Please count how many lines below contain the word "display" and reply with only that number.
◆ ◆ ◆ ◆
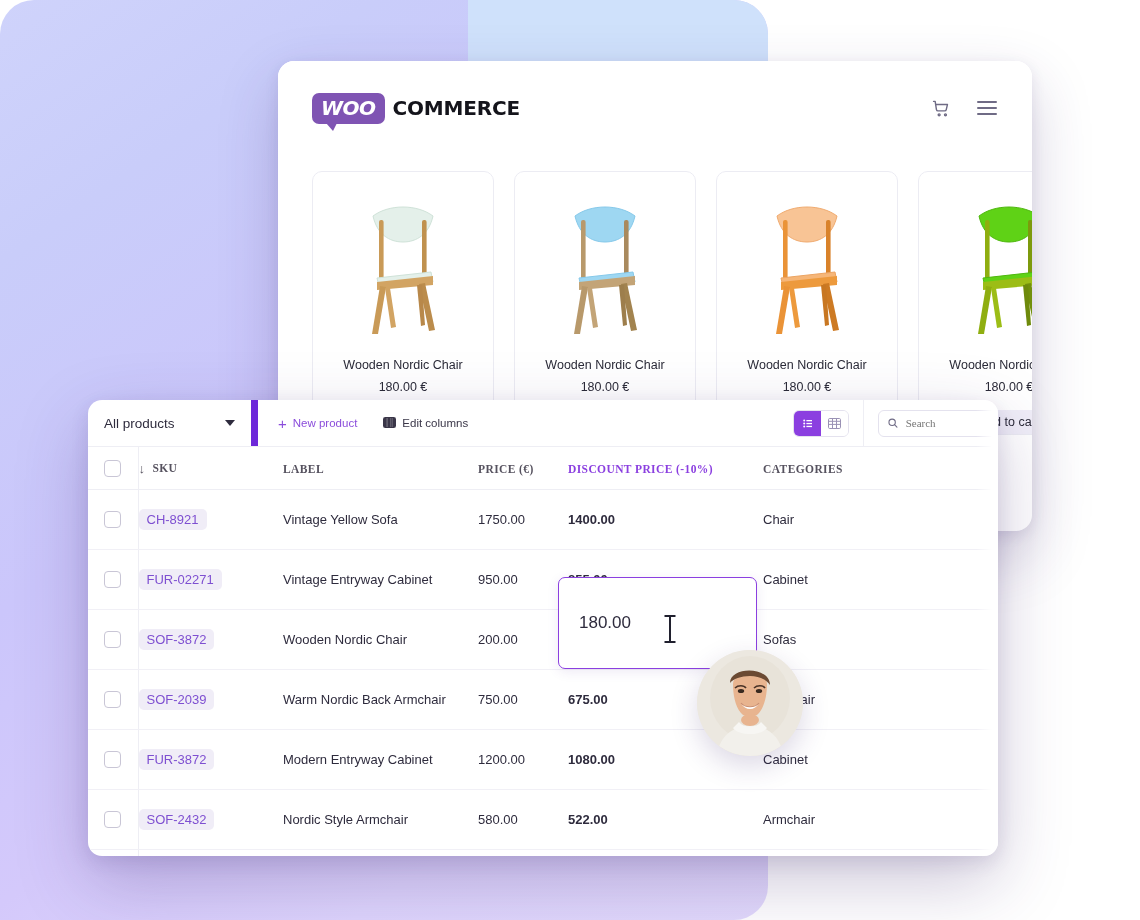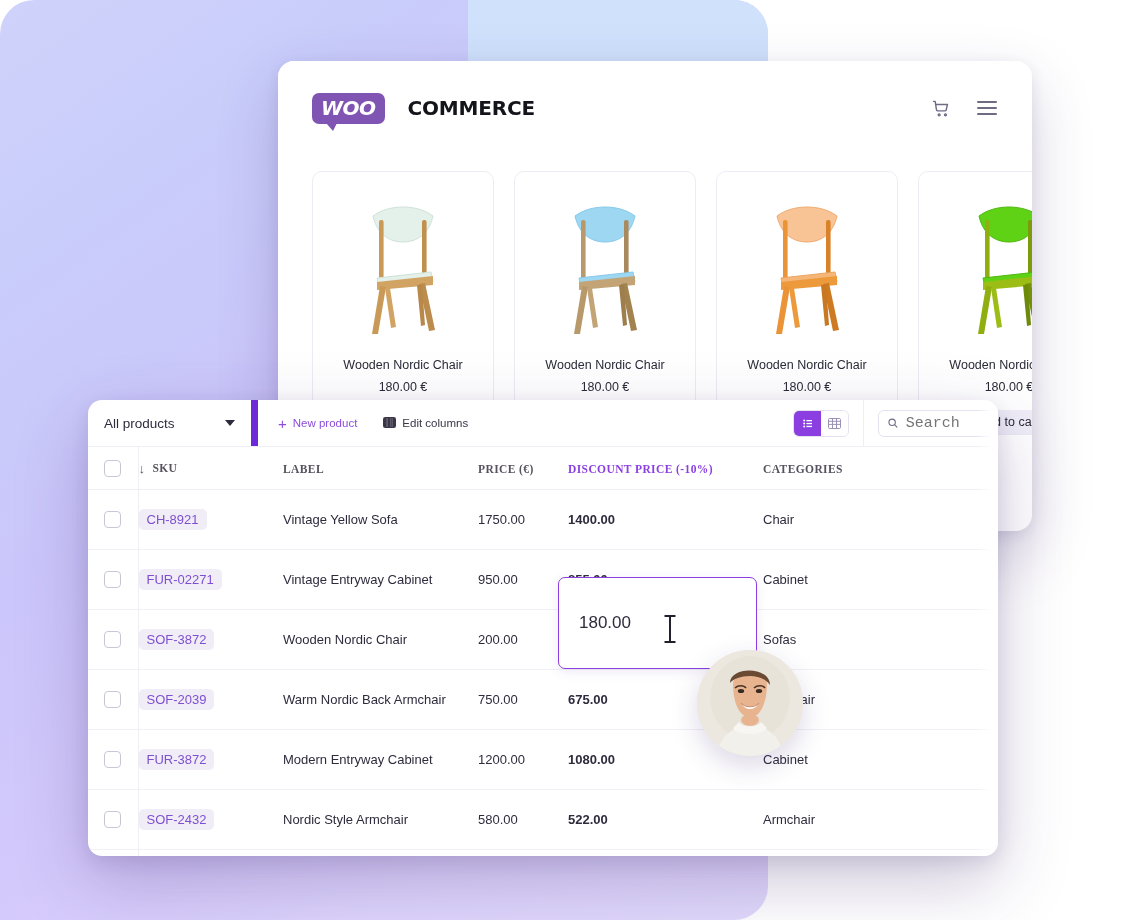--- a/index.html
+++ b/index.html
@@ -31,37 +31,37 @@
     background:#ffffff;border-radius:16px;
     box-shadow:0 24px 60px rgba(60,40,110,.22), 0 4px 14px rgba(60,40,110,.10);
     overflow:hidden;
   }
   .browser-header{
     position:absolute;left:0;top:0;right:0;height:94px;background:#fff;
     display:flex;align-items:center;justify-content:space-between;
     padding:0 34px;box-sizing:border-box;
   }
   
-  .woo-logo{display:flex;align-items:center;gap:16px;justify-content:flex-end;}
+  .woo-logo{display:flex;align-items:center;gap:8px;justify-content:flex-end;}
   .woo-bubble{
     position:relative;background:#7f54b3;border-radius:7px;
     padding:5px 9px 6px 9px;display:flex;align-items:center;
   }
   .woo-bubble::after{
     content:"";position:absolute;left:14px;bottom:-7px;
     width:0;height:0;border-left:7px solid transparent;
     border-right:4px solid transparent;border-top:8px solid #7f54b3;
   }
   .woo-bubble span{
     color:#fff;font-weight:bold;font-size:20px;letter-spacing:-.5px;
     font-style:italic;font-family:"DejaVu Sans",sans-serif;line-height:1;
   }
   .woo-word{
     color:#14141b;font-weight:bold;font-size:20px;letter-spacing:-.2px;
-    margin-left:7px;font-family:"DejaVu Sans",sans-serif;
+    margin-left:0;font-family:"DejaVu Sans",sans-serif;
   }
   .browser-actions{display:flex;align-items:center;gap:24px;}
   .icon-btn{width:22px;height:22px;display:flex;align-items:center;justify-content:center;cursor:pointer;}
 
   
   .product-row{
     position:absolute;left:34px;top:110px;display:flex;gap:20px;
   }
   .product-card{
     width:182px;height:264px;background:#fff;border:1px solid #ececf3;
@@ -107,22 +107,22 @@
   }
   .vt{width:27px;height:25px;display:flex;align-items:center;justify-content:center;cursor:pointer;background:#fff;}
   .vt.on{background:#8b3fe0;}
   .tb-divider{width:1px;background:#eeeef4;height:46px;margin-right:14px;}
   .search-box{
     width:120px;height:27px;border:1px solid #e4e2ee;border-radius:6px;
     display:flex;align-items:center;gap:6px;padding:0 9px;box-sizing:border-box;
     overflow:hidden;
   }
   .search-box input{
-    border:none;outline:none;font-size:15px;color:#b5b2c4;width:100%;
-    font-family:Liberation Mono, monospace;background:transparent;
+    border:none;outline:none;font-size:11px;color:#b5b2c4;width:100%;
+    font-family:Liberation Serif, serif;background:transparent;
   }
 
   
   table.products{border-collapse:collapse;width:100%;table-layout:fixed;}
   table.products th{
     font-size:11.5px;letter-spacing:.4px;color:#56525f;font-weight:bold;
     text-align:left;padding:13px 0 12px 0;border-bottom:1px solid #eeeef4;
     text-transform:uppercase;
     font-family:Liberation Serif, serif;
   }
◆ ◆ ◆ ◆
→ **Result of this task**: 9